Folha de S. Paulo


O passado do 3º mandato

Os livros de história do futuro dedicarão amplo espaço à era Lula. Seus autores serão forçados a reconciliar os anos de luta sindical na rua aos anos de governo, ao experimento de esquerda e às realidades do poder. A narrativa combinará voluntarismo e pilantragem, brilhantismo e erros colossais: misturas cujas proporções específicas hoje é impossível adivinhar.

Só que agora não é só o futuro que é incerto mas também o passado. Como a história é sempre escrita no presente, o início do terceiro governo Lula reabre as interpretações já existentes a respeito de sua história pessoal e do movimento que o levou até onde está.

Veremos nascer uma nova indústria de livros, artigos e filmes dedicados a atiçar o fascínio do público com as realizações formidáveis e os escândalos espetaculares desta personagem. Uns vão focar o líder popular com raro instinto de sobrevivência. Outros enxergarão o fracasso retumbante de um projeto que expressaria o pior do Brasil profundo. Não faltará sensacionalismo, em que detalhes da vida privada servem como vara de condão para desvendar a psicologia do homem público. Da história como celebração à história como acusação, haverá obras para todos os gostos.
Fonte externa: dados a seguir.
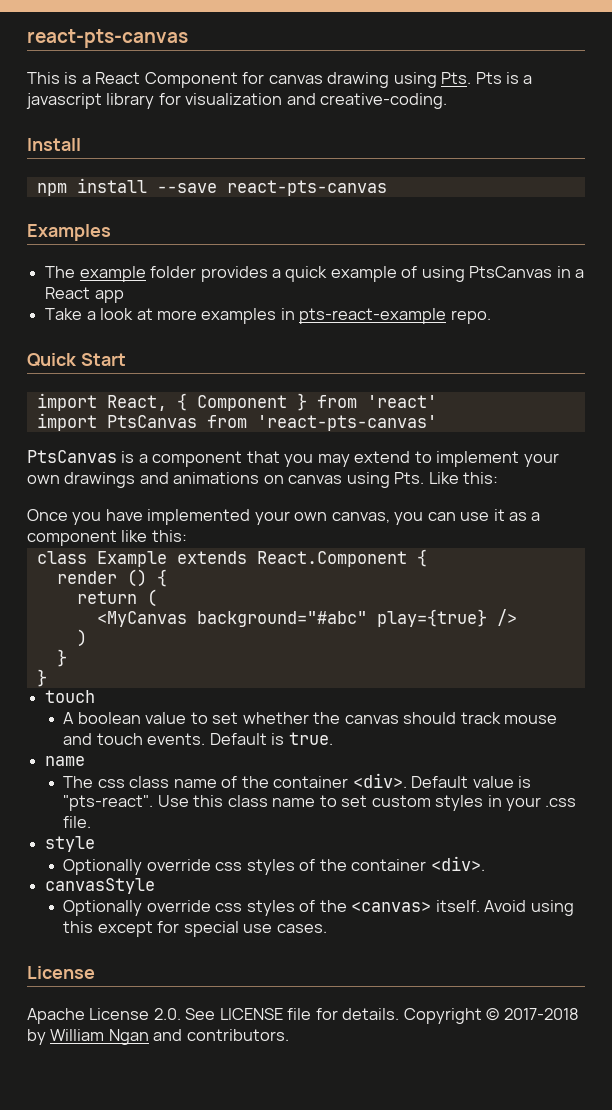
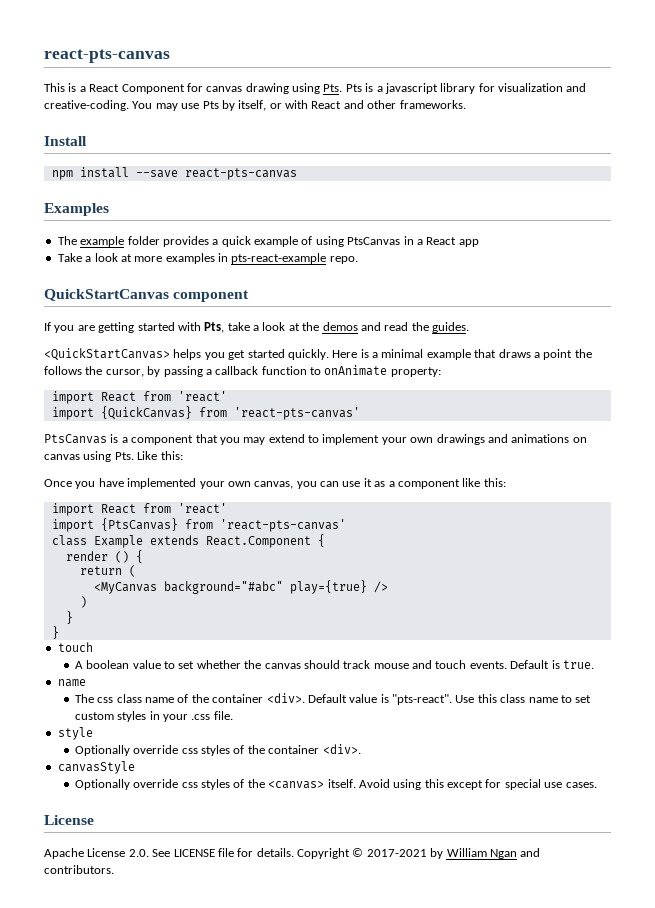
(448, 101) none -> [132,100,466,111] You may use Pts by itself, or with React and other frameworks.
[27,353,126,367] [36,393,437,411] [36,413,197,431] Quick Start // import React, { Component } from 'react' // import PtsCanvas -> [44,289,250,302] [44,322,469,333] [44,348,592,361] [44,365,441,377] [51,391,227,404] [51,406,192,420] QuickStartCanvas component // If you are getting started with Pts, take a look at the demos and read the guides. // <QuickStartCanvas> helps you get started quickly. Here is a minimal example that draws a point the follows the cursor, by passing a callback function to onAnimate property: // import React from 'react' // import {QuickCanvas}
(187, 536) none -> [51,503,227,516] [51,518,346,532] // import React from 'react' // import {PtsCanvas} from 'react-pts-canvas'
[503,1008,579,1020] 2017-2018 -> [366,849,427,857] 2017-2021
Em meio a tanto ruído, somente um punhado de trabalhos resistirá ao teste do tempo. Essas obras terão uma coisa em comum: serão capazes de integrar documentos oficiais, arquivos pessoais, depoimentos detalhados e nas memórias das personagens principais.

A precondição para que isso aconteça, no entanto, é a existência de fontes vastas e em bom estado de conservação. E isso é agora uma grande incógnita.

O arquivo histórico do PT está espalhado em mais de uma instituição. Os papéis do ex-presidente estão divididos entre um depósito no sindicato dos metalúrgicos e um apartamento em São Bernardo. Não há nada organizado, catalogado, digitalizado ou vinculado a uma base de dados comum.

Quando a Operação Lava Jato questionou os porquês de a OAS custear o armazenamento dos papéis presidenciais, Lula mesmo bradou: "Você sabe o que é sair da Presidência com 11 contêineres de acervo sem ter onde pôr... O que eu faço com isso?".

Todo ex-presidente vive drama similar. José Sarney estatizou seu arquivo no Maranhão. Fernando Collor fechou seus papéis em caráter privado, embora a lei demande abertura à consulta pública. Itamar Franco tem memorial pago pela Universidade de Juiz de Fora e Fernando Henrique Cardoso montou um primoroso acervo com doações privadas.

Lula acaba de fazer sua aposta mais arriscada. Enquanto olha para o futuro, seu grupo deveria ajudá-lo a cuidar do passado.